A tal invisibilidade dos escritores de Brasília pode ser
estendida a plano nacional. Os grandes jornais do Rio, São Paulo, etc, só falam
de meia dúzia de escritores alçados a um olimpo, e há muita gente boa anônima
absolutamente ignorada. A imprensa sempre segue os caminhos traçados pelas
grandes editoras, que definem a pauta e a pauta é sempre fechada em algumas
celebridades. E não há grandes editoras em Brasília. A academia, que deveria se
apresentar como uma luz que tirasse a mídia dessa escuridão, faz o contrário:
em vez de guiar, é guiada pela mídia. Os livros estudados nas universidades são
aqueles que a mídia recomenda. É óbvio que nem a mídia brasiliense nem as
universidades de Brasília sabem o que acontece no meio literário local.
Por último, é bom lembrar que Brasília – o DF – jamais
teve um governo que se interessasse pela cultura local e muito menos pela literatura.

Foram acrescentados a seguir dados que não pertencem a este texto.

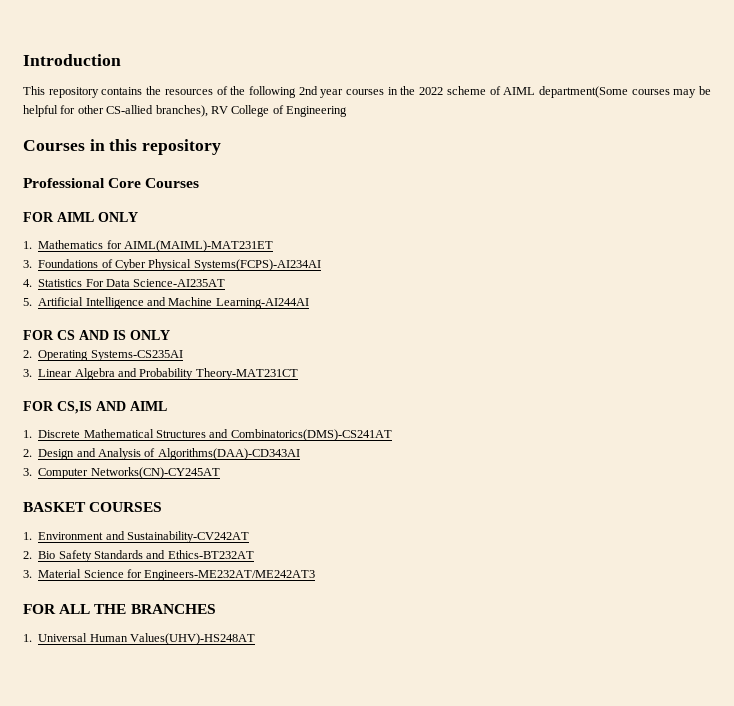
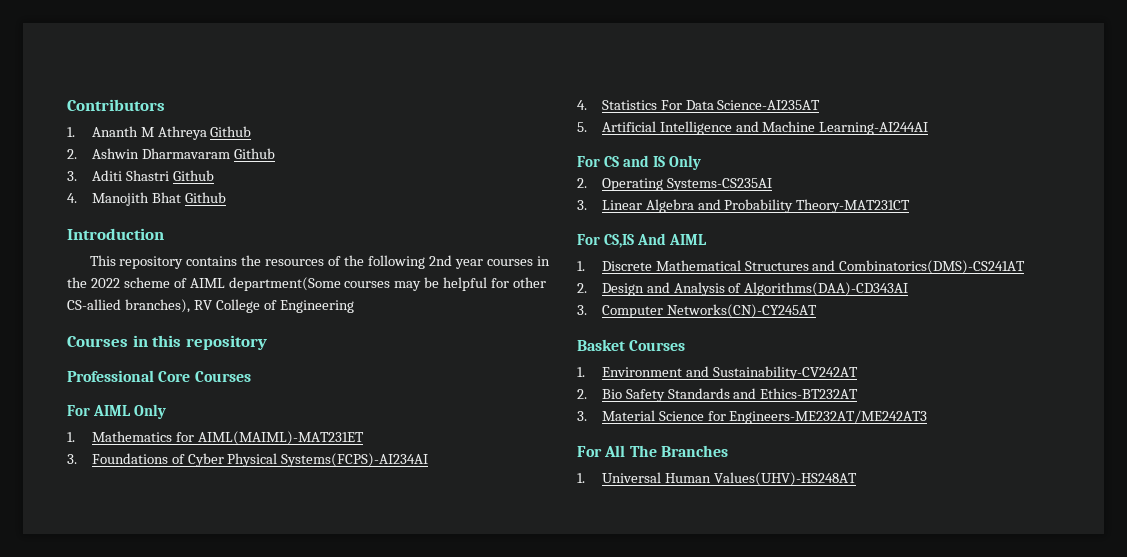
+ Contributors
+ 1. Ananth M Athreya Github
+ 2. Ashwin Dharmavaram Github
+ 3. Aditi Shastri Github
+ 4. Manojith Bhat Github
- FOR AIML ONLY
+ For AIML Only
- FOR CS AND IS ONLY
+ For CS and IS Only
- FOR CS,IS AND AIML
+ For CS,IS And AIML
- BASKET COURSES
+ Basket Courses
- FOR ALL THE BRANCHES
+ For All The Branches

O Teatro Nacional, um dos mais importantes monumentos e espaços culturais da
cidade, está fechado há 10 anos, por falta de manutenção. Governo atrás de
governo, desastre atrás de desastre, as sucessivas administrações vêm
destruindo em Brasília aquele espírito que guiou sua construção, o de fazer da
capital um centro pensante e voltado para o futuro. O atual governador, um
certo Ibaneis, direitista envergonhado, colaborador das invasões de 8 de
janeiro, preparou na surdina a armadilha que poderá levar Brasília a perder seu
título cultural mais importante, o de Patrimônio Cultural da Humanidade,
outorgado pela Unesco. Não pergunte a ele sobre bienal de literatura ou sobre
qualquer evento semelhante.
A minha literatura – antes que alguém levante o dedo para
perguntar – é a minha expressão, e sendo assim ela já me salvou de demônios e
maus espíritos. Por isso ela é importante. Publiquei oito livros de poemas, e
obviamente nunca esperei me tornar uma celebridade. Divulgo meu trabalho nas
redes sociais e convido amigos, colegas, conhecidos para lançamentos. Não
espero que essa mídia pobre de espírito de Brasília divulgue: ela não me
conhece, porque não se interessa por mim. Não espero presença de representantes
de Sindicato dos Escritores, de Associação Nacional de Escritores, das Academias
de Letras, de jornalistas de Cultura, de qualquer grupinho corporativo. Mas
comparecem pessoas desconhecidas que tenham tomado conhecimento de meu trabalho
e, por curiosidade, decidem comprar o livro.
A literatura de Brasília será sempre invisível, a não ser que um ou outro escritor alcance o olimpo de uma das grandes editoras do Rio ou São Paulo e passe a ser incensado lá fora. Aí, será visto também por aqui, mas deixará de ser “escritor de Brasília”. Não será assim que a invisibilidade da literatura em Brasília terá fim. Aliás, não terá. Não é a vocação de Brasília, esta é a verdade.